Work to complete: Repeat exactly, and only, the lines of the entries below from the one with "Coaster Deerhurst Upholstered" through the one with "total: 12306.47 -> 9393.22", both ends included.
Dataset entries Start Marker
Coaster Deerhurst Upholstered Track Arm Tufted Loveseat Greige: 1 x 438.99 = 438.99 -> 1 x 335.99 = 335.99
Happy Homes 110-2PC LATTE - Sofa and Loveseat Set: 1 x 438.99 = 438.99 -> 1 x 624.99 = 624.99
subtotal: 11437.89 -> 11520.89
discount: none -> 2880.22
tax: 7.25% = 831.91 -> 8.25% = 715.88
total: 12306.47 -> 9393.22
Dataset entries End Marker
Dataset entries Start Marker
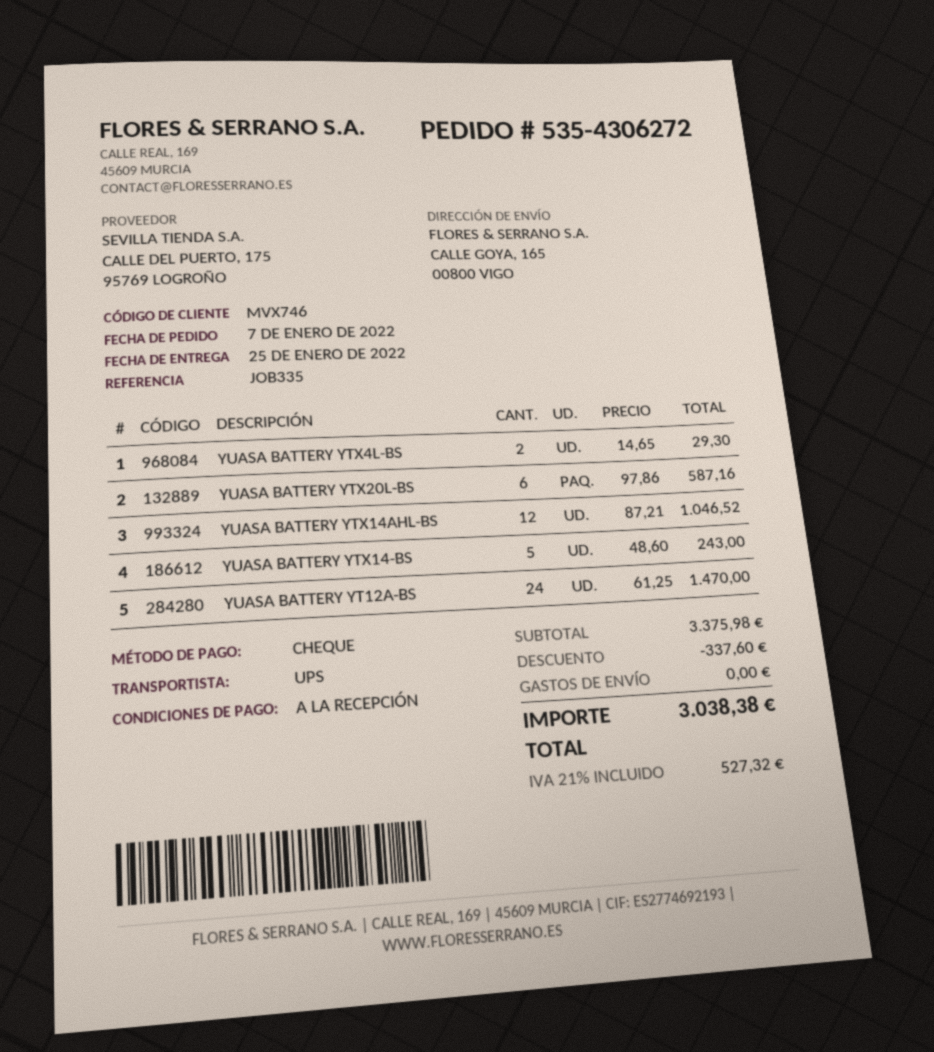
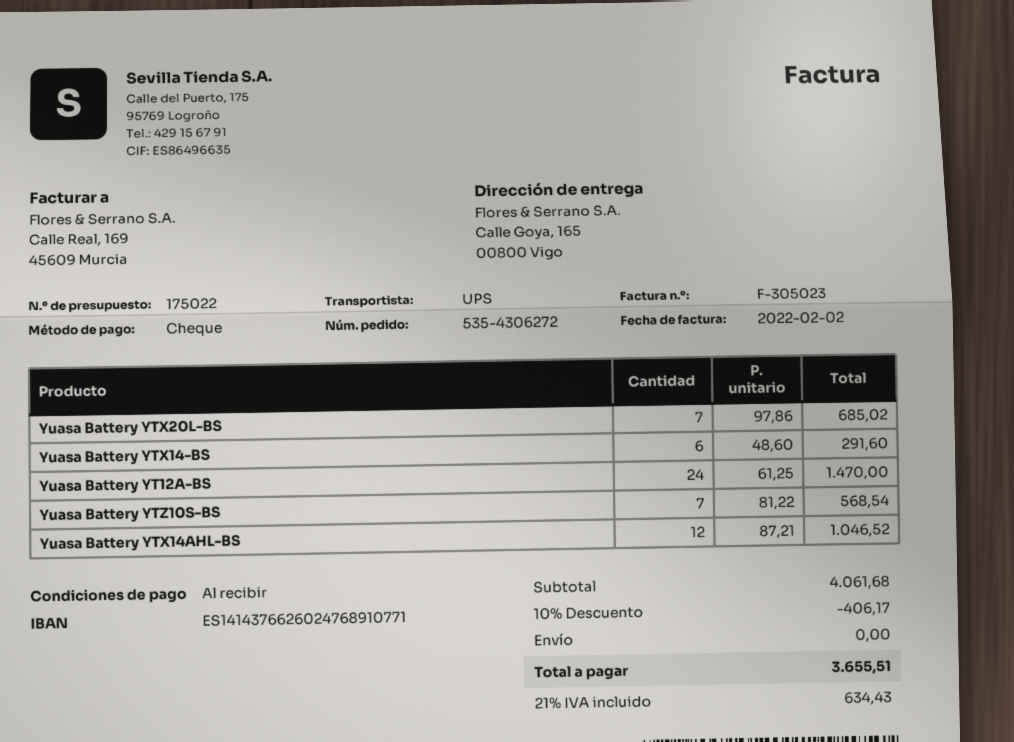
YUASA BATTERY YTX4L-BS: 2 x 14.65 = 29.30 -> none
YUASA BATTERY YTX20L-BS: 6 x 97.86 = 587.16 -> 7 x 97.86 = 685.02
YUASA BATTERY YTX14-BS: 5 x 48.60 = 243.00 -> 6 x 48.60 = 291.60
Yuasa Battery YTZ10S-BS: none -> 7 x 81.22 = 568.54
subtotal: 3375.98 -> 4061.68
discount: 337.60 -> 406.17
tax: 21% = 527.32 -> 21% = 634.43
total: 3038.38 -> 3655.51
Dataset entries End Marker
Dataset entries Start Marker
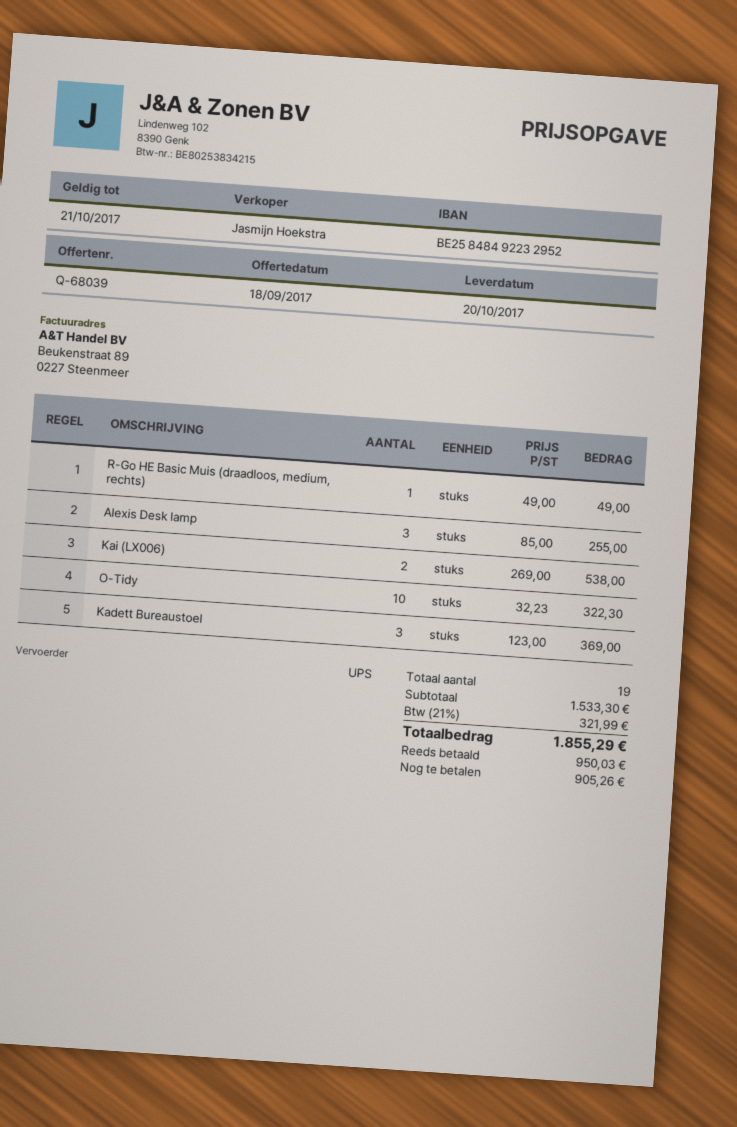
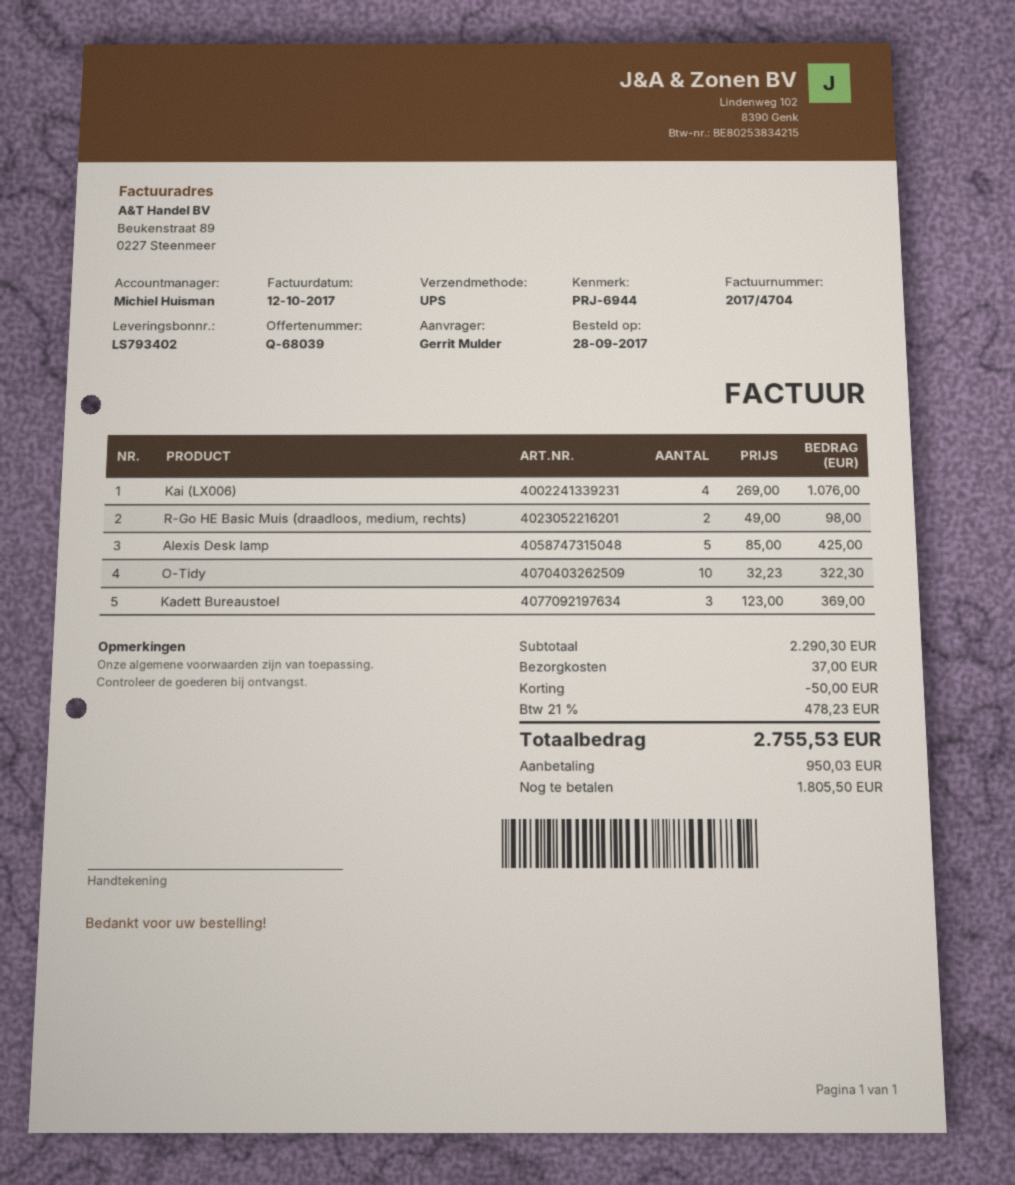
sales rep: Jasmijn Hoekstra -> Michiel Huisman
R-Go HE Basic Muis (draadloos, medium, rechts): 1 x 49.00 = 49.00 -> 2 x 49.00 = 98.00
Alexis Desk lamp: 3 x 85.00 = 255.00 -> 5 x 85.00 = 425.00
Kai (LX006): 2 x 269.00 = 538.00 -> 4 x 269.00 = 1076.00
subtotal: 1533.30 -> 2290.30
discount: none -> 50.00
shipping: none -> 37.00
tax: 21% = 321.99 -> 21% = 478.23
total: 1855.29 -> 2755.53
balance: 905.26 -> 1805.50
Dataset entries End Marker
Response below:
Coaster Deerhurst Upholstered Track Arm Tufted Loveseat Greige: 1 x 438.99 = 438.99 -> 1 x 335.99 = 335.99
Happy Homes 110-2PC LATTE - Sofa and Loveseat Set: 1 x 438.99 = 438.99 -> 1 x 624.99 = 624.99
subtotal: 11437.89 -> 11520.89
discount: none -> 2880.22
tax: 7.25% = 831.91 -> 8.25% = 715.88
total: 12306.47 -> 9393.22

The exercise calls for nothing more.